Want to prevent your teens from smoking? Get them to talk to Dad.
Children who have heart-to-heart chats with their fathers are less likely to experiment with smoking, according to a new study from Britain's Cardiff University.
James White of the university's school of medicine examined nearly 3,400 adolescents aged 11 to 16 and found that communicative fathers helped reduce the risk of smoking for both sons and daughters. Meanwhile, mothers seemed only to affect their sons, even though they talked to children of both sexes more frequently than fathers did.

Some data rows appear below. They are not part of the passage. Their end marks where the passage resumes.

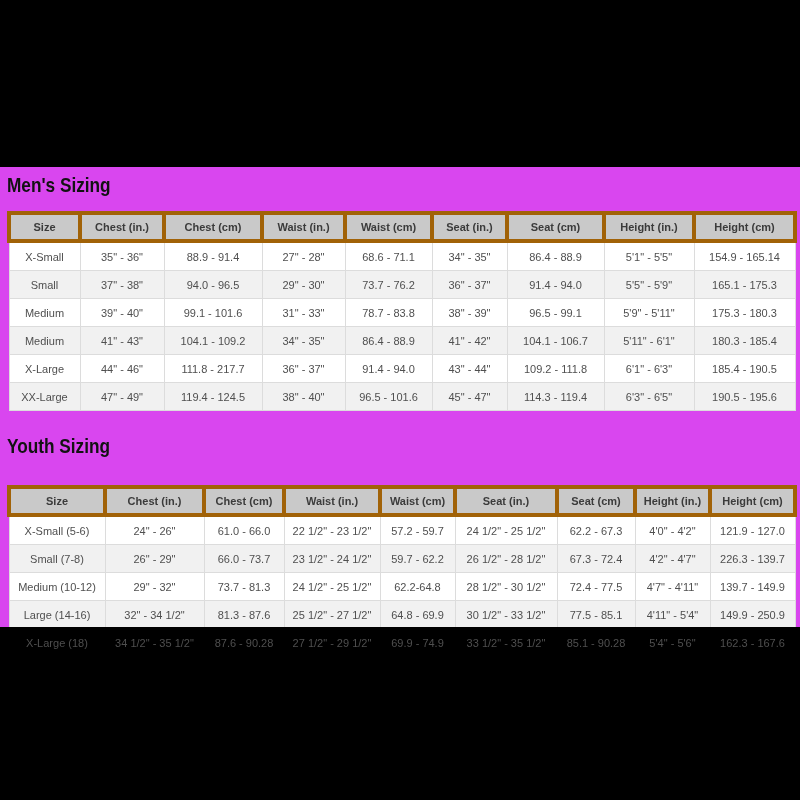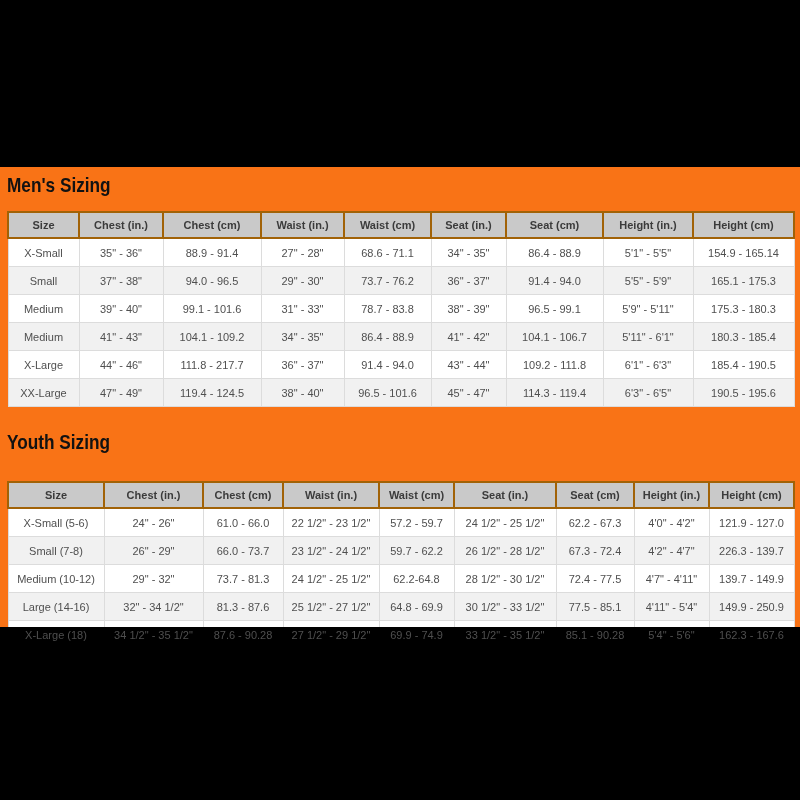--- a/index.html
+++ b/index.html
@@ -10,7 +10,7 @@
     overflow: hidden;
   }
   .topbar    { height: 167px; background: #000; }
-  .content   { height: 460px; background: #f97316; box-sizing: border-box; padding: 0 7px; }
+  .content   { height: 460px; background: #d946ef; box-sizing: border-box; padding: 0 7px; }
   .bottombar { height: 173px; background: #000; }
 
   h2.section-heading {

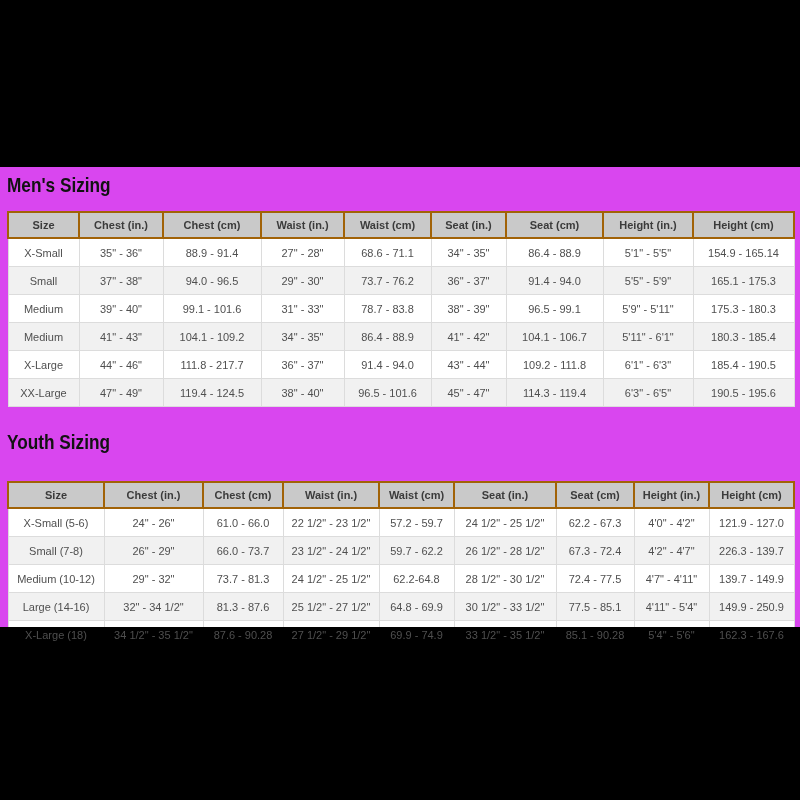--- a/index.html
+++ b/index.html
@@ -36,7 +36,7 @@
   table.sizing-table th {
     height: 24px;
     background: #c9c9c9;
-    border: 2px solid #a16207;
+    border: 4px solid #a16207;
     font-weight: 700;
     color: #3b3b3b;
     text-align: center;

"It's hard to know exactly why fathers had such an impact on children's smoking behaviour," Dr. White said by e-mail. "… However, it appears that children tended to value what time they spend with fathers."
Dr. White, who presented his findings at the British Psychology Society's annual conference last week, used data from a poll called the British Youth Panel Survey.
The participants, none of whom had tried smoking at the start of the study, were asked how often they fought with their parents, how often they shared family meals together and how often they spoke with parents about "things that matter."
After three years, the responses of those who remained non-smokers were compared with those who had experimented with smoking.
The study took into account recognized risk factors for smoking such as household income and parental smoking.
Dr. White suggested mothers might not affect daughters in the same way because they were found to argue more frequently with female children than with sons.
"These arguments may inhibit children perceiving the family unit as ... cohesive and stable, which has been linked in previous research to changes in the amount adolescents smoke."